TSQL RegEx find and replace without CLR

Question

Post reply

TSQL RegEx find and replace without CLR

Shaun-884394

Ten Centuries

Points: 1096
More actions
May 11, 2012 at 1:25 am

#255808

Hi,
I am having a table with a column which is having data like # followed by some number for Eg. #123.
I want to strip out the # and the number from the column using TSQL without using clr regex replace.
Any help here would be highly appreciated.
Script for generating test data is given below.
DECLARE @BadData TABLE(DataID INT, Data VARCHAR(50), ExpectedData VARCHAR(50))
INSERT INTO @BadData(DataID,Data,ExpectedData)
SELECT 1,'#123 data','data' UNION
SELECT 2,'#456data','data' UNION
SELECT 3,'data #789','data' UNION
SELECT 4,'data#012','data' UNION
SELECT 5,'data#345 some more data','data some more data' UNION
SELECT 6,'data #678some more data','data some more data' UNION
SELECT 7,'data #901 some more data','data some more data' UNION
SELECT 8,'data#234some more data','datasome more data'
SELECT * FROM @BadData
The column 'Data' has bad values and the column 'ExpectedData' has the expected values.
I will soon post the queries i have tried so far but they didn't work, hence posting it to the forum.
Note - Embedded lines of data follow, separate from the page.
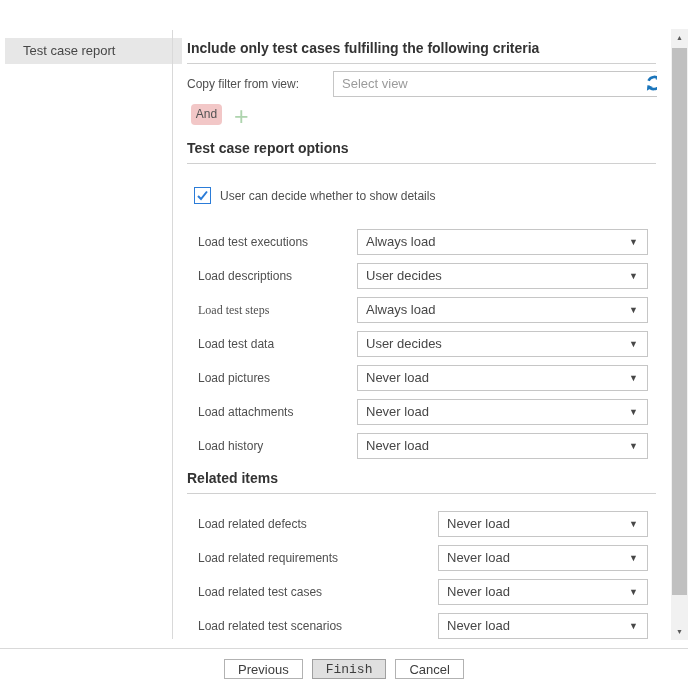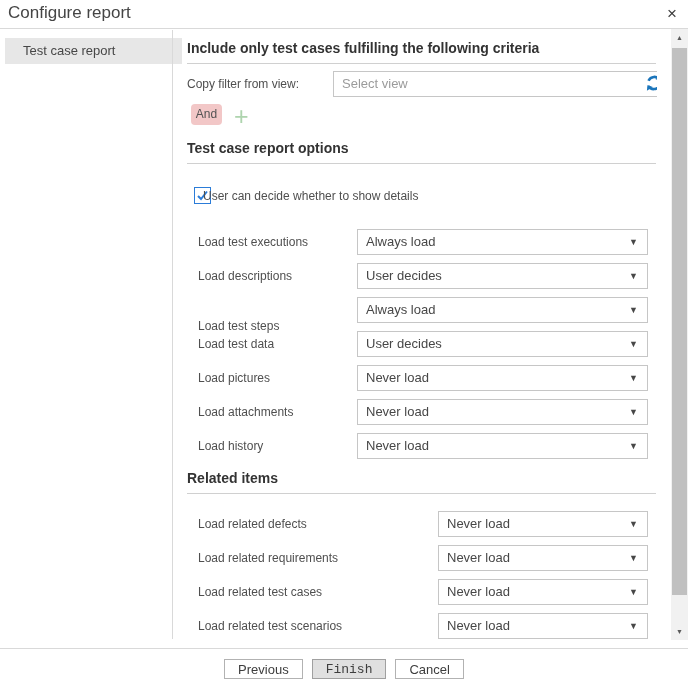--- a/index.html
+++ b/index.html
@@ -49,10 +49,6 @@
 
 <div class="dialog">
 
-  <div class="title-bar">
-    <div class="title">Configure report</div>
-    <div class="close-btn">×</div>
-  </div>
 
   <div class="sidebar">
     <div class="sidebar-item">Test case report</div>

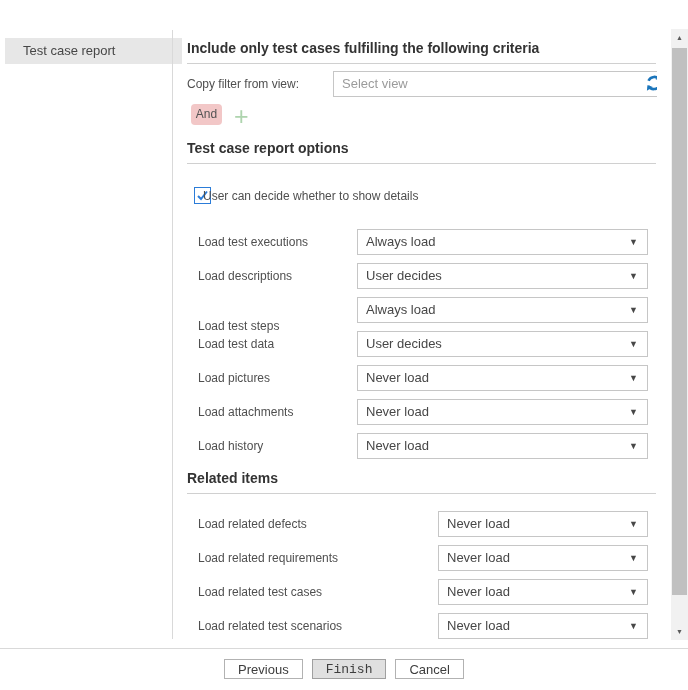--- a/index.html
+++ b/index.html
@@ -83,7 +83,7 @@
         <polyline points="3,8 6,11 12,3.5" stroke="#2b7cd8" stroke-width="2" fill="none"></polyline>
       </svg>
     </div>
-    <div class="row-label" style="left:16px; top:154px;">User can decide whether to show details</div>
+    <div class="row-label" style="left:33px; top:154px;">User can decide whether to show details</div>
 
     <div class="row-label" style="left:11px; top:200px;">Load test executions</div>
     <div class="combo" style="left:170px; top:200px; width:291px;"><span>Always load</span><span class="caret">▼</span></div>

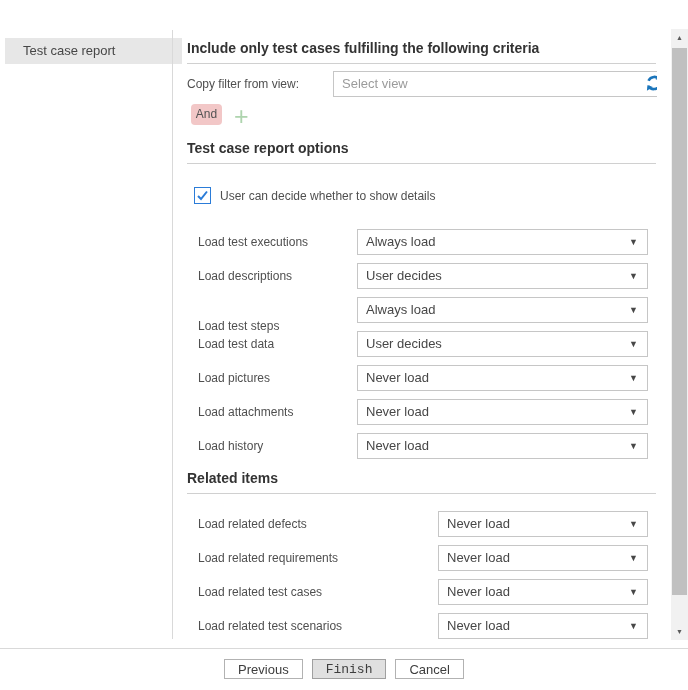--- a/index.html
+++ b/index.html
@@ -91,7 +91,7 @@
     <div class="row-label" style="left:11px; top:234px;">Load descriptions</div>
     <div class="combo" style="left:170px; top:234px; width:291px;"><span>User decides</span><span class="caret">▼</span></div>
 
-    <div class="row-label" style="left:11px; top:284px;">Load test steps</div>
+    <div class="row-label" style="left:11px; top:268px;font-family:Liberation Serif, serif;">Load test steps</div>
     <div class="combo" style="left:170px; top:268px; width:291px;"><span>Always load</span><span class="caret">▼</span></div>
 
     <div class="row-label" style="left:11px; top:302px;">Load test data</div>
Viewing 14 posts - 1 through 14 (of 14 total)

You must be logged in to reply to this topic. Login to reply

Ant-Green SSC Guru Points: 113567 More actions · Answer 1

there was an article posted this week in relation to RegEx for DBA's, it can be found here[/url]

Shaun-884394 Ten Centuries Points: 1096 More actions · Answer 2

Thanks for the link, but i was looking for a non-clr solution.

Shaun-884394 Ten Centuries Points: 1096 More actions · Answer 3

I have tried the below query but it does not cover all the cases, especially when the pattern is like #[number][string]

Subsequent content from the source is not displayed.